Depth-Anything-V2-Large (Transformers version)

Introduction

Depth Anything V2 is trained from 595K synthetic labeled images & 62M+ real unlabeled images, providing the most capable monocular depth estimation (MDE) model with the following features:

  • more fine-grained details than Depth Anything V1
  • more robust than Depth Anything V1 & SD-based models (e.g., Marigold, Geowizard)
  • more efficient (10x faster) & more lightweight than SD-based models
  • impressive fine-tuned performance with our pre-trained models

Installation

git clone https://github.com/MackinationsAi/Upgraded-Depth-Anything-V2.git
cd Upgraded-Depth-Anything-V2
one_click_install.bat

Usage

Please refer to the README.md for actual usage.

Test Code

cd Upgraded-Depth-Anything-V2
venv\scripts\activate
python test.py /path/to/your/image.jpg (or .png)

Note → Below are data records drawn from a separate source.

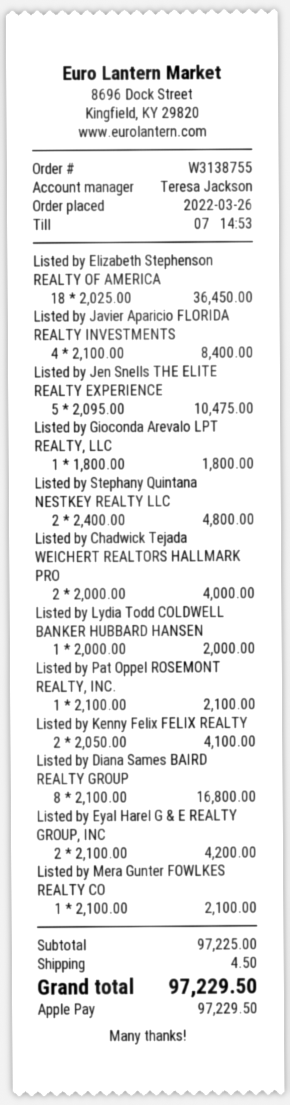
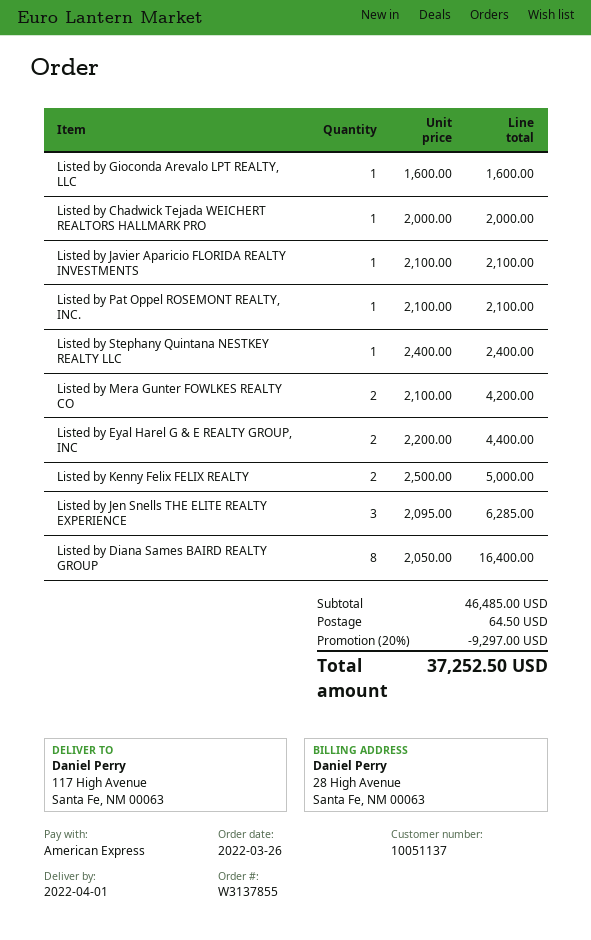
order number: W3138755 -> W3137855
payment method: Apple Pay -> American Express
Listed by Elizabeth Stephenson REALTY OF AMERICA: 18 x 2025.00 = 36450.00 -> none
Listed by Javier Aparicio FLORIDA REALTY INVESTMENTS: 4 x 2100.00 = 8400.00 -> 1 x 2100.00 = 2100.00
Listed by Jen Snells THE ELITE REALTY EXPERIENCE: 5 x 2095.00 = 10475.00 -> 3 x 2095.00 = 6285.00
Listed by Gioconda Arevalo LPT REALTY, LLC: 1 x 1800.00 = 1800.00 -> 1 x 1600.00 = 1600.00
Listed by Stephany Quintana NESTKEY REALTY LLC: 2 x 2400.00 = 4800.00 -> 1 x 2400.00 = 2400.00
Listed by Chadwick Tejada WEICHERT REALTORS HALLMARK PRO: 2 x 2000.00 = 4000.00 -> 1 x 2000.00 = 2000.00
Listed by Lydia Todd COLDWELL BANKER HUBBARD HANSEN: 1 x 2000.00 = 2000.00 -> none
Listed by Kenny Felix FELIX REALTY: 2 x 2050.00 = 4100.00 -> 2 x 2500.00 = 5000.00
Listed by Diana Sames BAIRD REALTY GROUP: 8 x 2100.00 = 16800.00 -> 8 x 2050.00 = 16400.00
Listed by Eyal Harel G & E REALTY GROUP, INC: 2 x 2100.00 = 4200.00 -> 2 x 2200.00 = 4400.00
Listed by Mera Gunter FOWLKES REALTY CO: 1 x 2100.00 = 2100.00 -> 2 x 2100.00 = 4200.00
subtotal: 97225.00 -> 46485.00
discount: none -> 20% = 9297.00
shipping: 4.50 -> 64.50
total: 97229.50 -> 37252.50

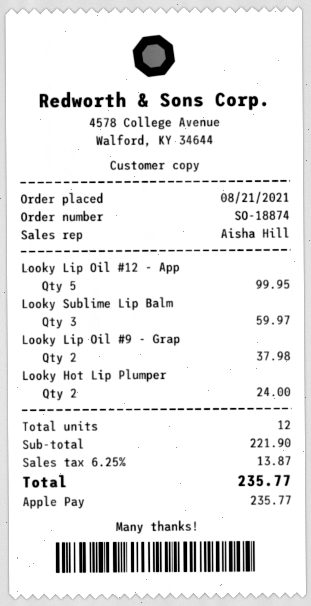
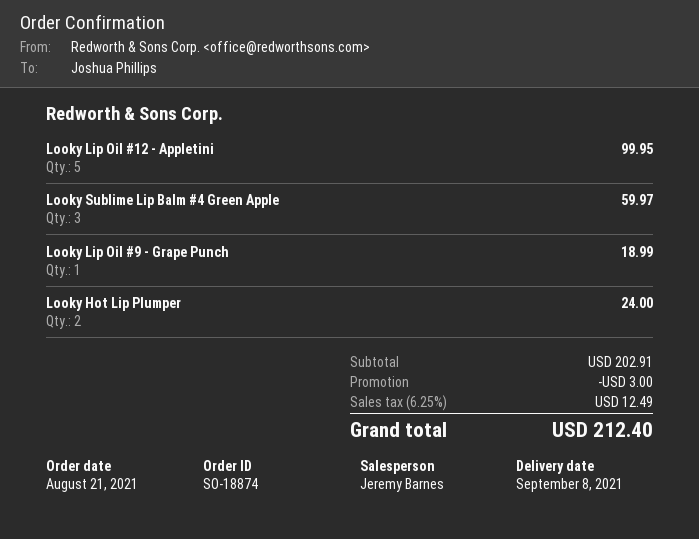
sales rep: Aisha Hill -> Jeremy Barnes
Looky Lip Oil #9 - Grap: 2 for 37.98 -> 1 for 18.99
subtotal: 221.90 -> 202.91
discount: none -> 3.00
tax: 6.25% = 13.87 -> 6.25% = 12.49
total: 235.77 -> 212.40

Create a test.py script using the code below:

import cv2
import torch
import numpy as np
import os
import argparse

from safetensors.torch import load_file
from depth_anything_v2.dpt import DepthAnythingV2

# Argument parser for input image path
parser = argparse.ArgumentParser(description="Depth map inference using DepthAnythingV2 model.")
parser.add_argument("input_image_path", type=str, help="Path to the input image")
args = parser.parse_args()

# Determine the directory of this script
script_dir = os.path.dirname(os.path.abspath(__file__))

# Set output path relative to the script directory
output_image_path = os.path.join(script_dir, "base_udav2_hf-code-test.png")
checkpoint_path = os.path.join(script_dir, "checkpoints", "depth_anything_v2_vitl.safetensors")

# Device selection: CUDA, MPS, or CPU
if torch.cuda.is_available():
    device = torch.device('cuda')
elif torch.backends.mps.is_available():
    device = torch.device('mps')
else:
    device = torch.device('cpu')

model = DepthAnythingV2(encoder='vitl', features=256, out_channels=[256, 512, 1024, 1024])

state_dict = load_file(checkpoint_path, device='cpu')

model.load_state_dict(state_dict)
model.to(device)
model.eval()

# Load the input image
raw_img = cv2.imread(args.input_image_path)

# Infer the depth map
depth = model.infer_image(raw_img)  # HxW raw depth map

# Normalize the depth map to 0-255 for saving as an image
depth_normalized = cv2.normalize(depth, None, 0, 255, cv2.NORM_MINMAX)
depth_normalized = depth_normalized.astype(np.uint8)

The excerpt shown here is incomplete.